Definir o gênero conto é tarefa das mais árduas. Dada a pluralidade de manifestações literárias reunidas em seu entorno, seria no mínimo ingênuo esboçar uma única definição. As teorizações são de tal modo variadas, que a célebre frase de Mário de Andrade — “Conto é tudo aquilo que o autor quiser chamar de conto” — apresenta-se como um tentador e bem-humorado subterfúgio aos mais precavidos. Uma via talvez menos pedregosa seja estudá-lo com base em algumas das características que o consagraram ao longo dos séculos. Entre elas, certamente uma das mais clássicas é o desfecho como o clímax da narrativa. Basta nos lembrarmos de A filosofia da composição, de Edgar Allan Poe, um dos mais cultuados contistas da literatura ocidental: “(…) todo enredo, digno desse nome, deve ser elaborado para o desfecho, antes de se tentar qualquer coisa com a caneta. É somente com o desfecho constantemente em vista que podemos conferir a um enredo seu indispensável ar”.

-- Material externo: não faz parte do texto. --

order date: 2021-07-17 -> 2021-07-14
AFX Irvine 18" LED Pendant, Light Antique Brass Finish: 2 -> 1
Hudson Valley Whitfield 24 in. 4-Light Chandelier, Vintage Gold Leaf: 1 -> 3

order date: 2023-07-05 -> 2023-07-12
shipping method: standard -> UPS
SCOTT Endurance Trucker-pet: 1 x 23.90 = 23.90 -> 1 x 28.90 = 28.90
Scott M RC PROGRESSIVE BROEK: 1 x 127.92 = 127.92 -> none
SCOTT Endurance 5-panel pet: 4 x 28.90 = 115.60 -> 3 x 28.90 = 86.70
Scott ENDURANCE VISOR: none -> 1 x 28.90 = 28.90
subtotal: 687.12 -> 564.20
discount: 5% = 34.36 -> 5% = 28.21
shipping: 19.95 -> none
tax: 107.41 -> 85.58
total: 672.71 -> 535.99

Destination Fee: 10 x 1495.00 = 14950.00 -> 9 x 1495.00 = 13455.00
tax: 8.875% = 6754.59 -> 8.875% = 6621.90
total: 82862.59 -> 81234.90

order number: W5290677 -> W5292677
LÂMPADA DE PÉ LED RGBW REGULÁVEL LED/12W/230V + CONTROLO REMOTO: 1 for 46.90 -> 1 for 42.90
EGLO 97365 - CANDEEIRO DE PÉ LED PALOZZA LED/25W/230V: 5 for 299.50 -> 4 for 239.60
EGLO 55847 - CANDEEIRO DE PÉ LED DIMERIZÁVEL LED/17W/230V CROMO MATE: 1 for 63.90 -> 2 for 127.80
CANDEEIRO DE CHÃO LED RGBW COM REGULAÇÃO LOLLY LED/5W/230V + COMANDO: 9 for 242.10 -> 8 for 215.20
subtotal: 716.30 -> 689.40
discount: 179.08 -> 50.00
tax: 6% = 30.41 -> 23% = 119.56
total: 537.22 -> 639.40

É na contramão desse princípio — e, por conseguinte, de toda uma legião de discípulos de Poe — que estão os contos de Anton Tchekhov. Ao empreender o mergulho na consciência individual das personagens e deste modo relegar o enredo a uma função secundária, o escritor russo abriu novos caminhos para o gênero. Virginia Woolf — para quem Tchekhov era “o analítico mais sutil das relações humanas” — manifestou sua admiração pela ruptura empreendida pelo autor de A dama do cachorrinho:
Mas este é o final? — nos perguntamos. Temos a sensação de que perdemos nossos sentidos; ou é como se a melodia tivesse parado sem os esperados acordes para concluí-la. Esses contos são inconclusivos, dizemos, e fazemos uma crítica com base na suposição de que os contos devem terminar de modo que reconheçamos. Ao fazermos isso, levantamos a questão sobre nossa própria condição de leitores.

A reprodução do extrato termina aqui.